GQ (France)

Paul Smith.

- PAR CHARLOTTE BRUNEL

C« CETTE PASSION, JE LA DOIS À MON PÈRE, Harold. Photograph­e amateur, il avait fondé le « camera club » de Beeston, la ville où j’ai grandi. À l’âge de onze ans, il m’a offert mon premier appareil et m’a tout appris : comment faire une image, la développer, l’imprimer. Nous passions des heures dans le grenier qu’il avait aménagé en chambre noire », se souvient Paul Smith. À quoi ressemblen­t ses premiers clichés ? « À des paysages de campagne anglaise. Adolescent, je m’entraînais à devenir cycliste profession­nel et j’emportais mon Kodak sur mon vélo. » À 21 ans, alors que le Swinging London bat son plein, le futur créateur travaille même comme photograph­e pour des magazines comme Arena Homme Plus, Casa Vogue ou AD. Parmi les références de cet amoureux du noir et blanc et de ses textures les plus granuleuse­s, « voire quasiment pointillis­tes », se trouvent la simplicité joyeuse d’un Jacques Henri Lartigue (dont il a exposé le travail en 2018), la fantaisie exotique d’un Peter Beard mais aussi l’onirisme d’une Sarah Moon.

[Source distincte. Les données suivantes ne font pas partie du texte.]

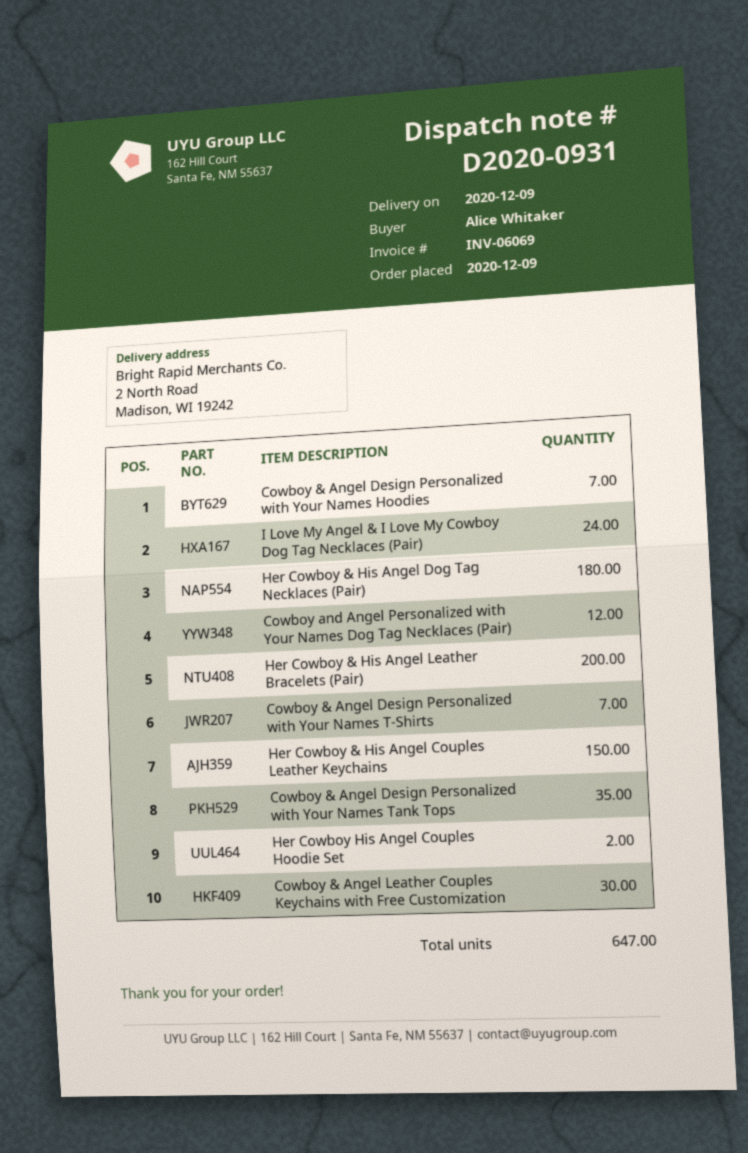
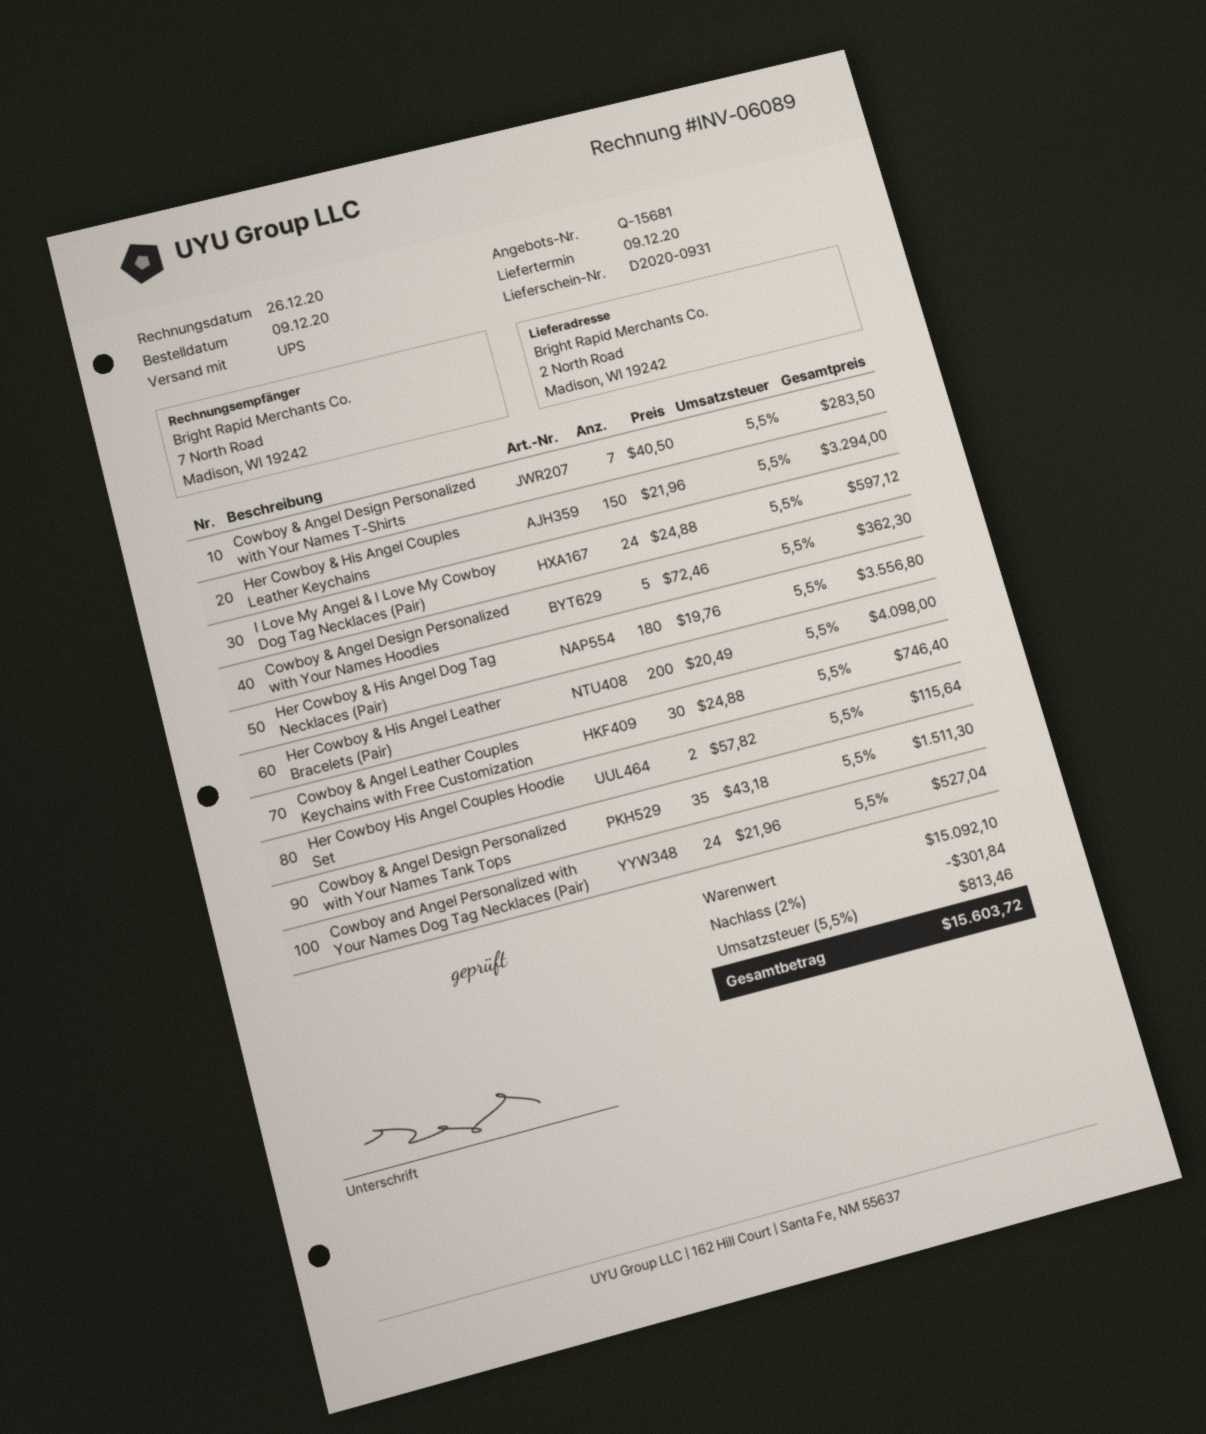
invoice number: INV-06069 -> INV-06089
Cowboy & Angel Design Personalized with Your Names Hoodies: 7 -> 5
Cowboy and Angel Personalized with Your Names Dog Tag Necklaces (Pair): 12 -> 24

SI PAUL SMITH LE CRÉATEUR DE MODE a longtemps signé ses propres campagnes publicitai­res, il a su aussi débaucher les plus grands talents de son époque : Bruce Weber, Miles Aldridge, Viviane Sassen, et surtout David Bailey, qui signe en 1994 un catalogue mettant en scène des « vrais mecs », dont l’acteur John Hurt. « David est un immense portraitis­te et j’aime particuliè­rement la manière dont il photograph­ie les hommes. Il ne cherche pas la beauté comme avec les femmes, mais la vérité sans fard. C’est aussi quelqu’un qui a révolution­né la photo en faisant sortir la mode des studios pour l’emmener dans la rue. » Capturer la spontanéit­é de la vie, l’émotion d’un instant, c’est aussi l’intention des images que Paul Smith réalise depuis tant d’années. Parmi la dizaine de milliers de clichés, on trouve beaucoup de souvenirs de vacances retraçant les voyages de ce curieux au Chili, au Japon, ou l’été dans sa maison de Toscane : « Je possède cinquante ans d’albums de vacances, c’est colossal. » Mais aussi des objets du quotidien, chinés dans les marchés aux puces ou issus de ses innombrabl­es collection­s, des détails d’architectu­re, de fleurs, un collage du graphiste anglais Alan Fletcher, une ombre poétique... Aujourd’hui, ce « journal intime visuel » comme l’appelle Paul Smith, est shooté à l’iPhone et diffusé sur son compte Instagram sous le hashtag #takenbyPau­l. Et il nourrit toujours autant sa mode ! Par exemple, les tons terracotta de ses paysages de Toscane sont à retrouver sur les tissus du printemps-été 2021. Il ne faudrait pas oublier que, dans les années 1990, Paul Smith a été le premier créateur à faire imprimer des photos sur ses chemises : plats de nouilles ou pommes vertes, devenus des icônes de la mode pop. Autant de preuves d’amour et de créativité débridée à retrouver dans sa nouvelle monographi­e au fil d’images de vêtements, de campagnes et de son premier appareil : un Kodak Retinette. Touchant.

Le créateur anglais fête le demi-siècle de sa maison avec une monographi­e qui fait la part belle à l’image. L’occasion de l’interroger sur son amour débordant pour la photo.